N. Marwan, M. Trauth, J. Kurths, U. Schwarz:
ENSO Impact on Landslide Generation in Northwestern Argentina,
25th General Assembly of EGS,
Nice (France),
April 24–29, 2000,,
Talk.
» Abstract
Climatic changes are of major importance in landslide generation in the Argentine Andes. Increased humidity as a potential influential factor was inferred from the temporal clustering of landslide deposits during a period of significantly wetter climate, 30,000 years ago. A change in seasonality was tested by comparing past (inferred from annual-layered lake deposits, 30,000 years old) and modern (present-day observations) precipitation changes. Quantitative analysis of cross recurrence plots were developed to compare the influence of the El Niño/Southern Oscillation (ENSO) on present and past rainfall variations. This analysis has shown the stronger influence of NE trades in the location of landslide deposits in the intra-andean basin and valleys, what caused a higher contrast between summer and winter rainfall and an increasing of precipitation in La Niña years. This is believed to reduce thresholds for landslide generation in the arid to semiarid intra-andean basins and valleys.

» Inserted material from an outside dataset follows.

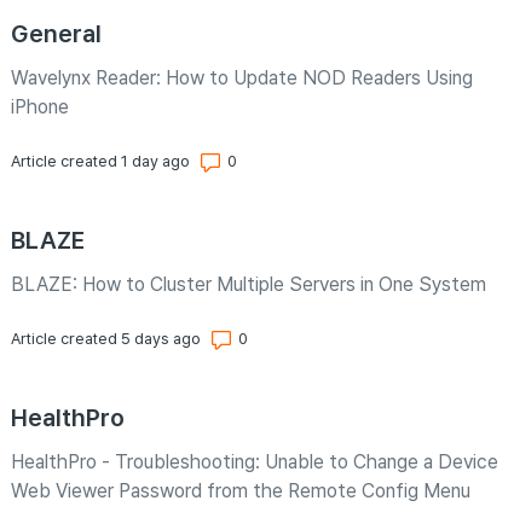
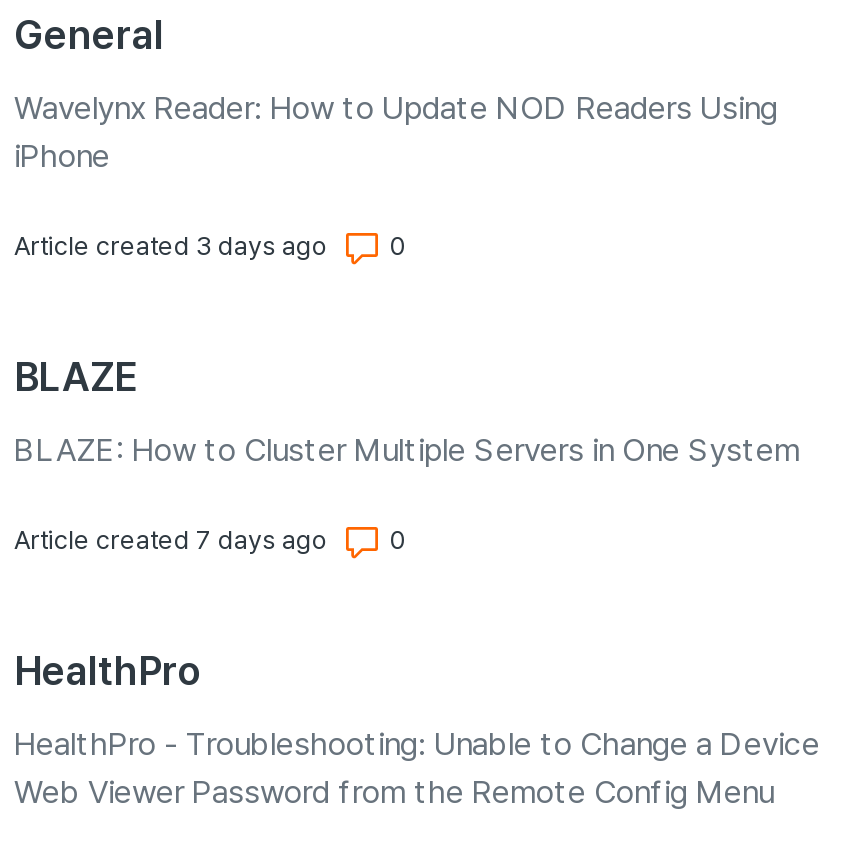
[11,152,190,170] Article created 1 day ago -> [14,231,328,261] Article created 3 days ago
[11,330,201,348] Article created 5 days ago -> [14,525,328,555] Article created 7 days ago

N. Marwan, M. H. Trauth, J. Kurths, U. Schwarz:
Climate dynamics of varved Pleistocene lake sediments in NW Argentina,
24th General Assembly of EGS,
Den Haag (The Netherlands),
April 19–21, 1999,
Talk.
» Abstract
Climatic changes are of major importance in landslide generation in the Argentine Andes. Increased humidity as a potential influential factor was inferred from the temporal clustering of landslide deposits during a period of significantly wetter climate, 30,000 years ago. A change in seasonality was tested by comparing past (inferred from annual-layered lake deposits, 30,000 years old) and modern (present-day observations) precipitation changes. Nonlinear time-series analyses were used to compared the influence of two major climate oscillator, the El Niño/Southern Oscillation (ENSO) and the Atlantic Sea-Surface Temperature Dipole (ASSTD) on present and past rainfall variations. This comparison reveals significant cyclicities of 3 to 4 years (ENSO) and about 12 years (ASSTD) in precipitation. However, in contrast to the ASSTD influence, the ENSO influence seems to be different today and in the past in the sense of increasing or decreasing rainfall In addition to increased humidity, this change could be important in landslide generation 30,000 years ago.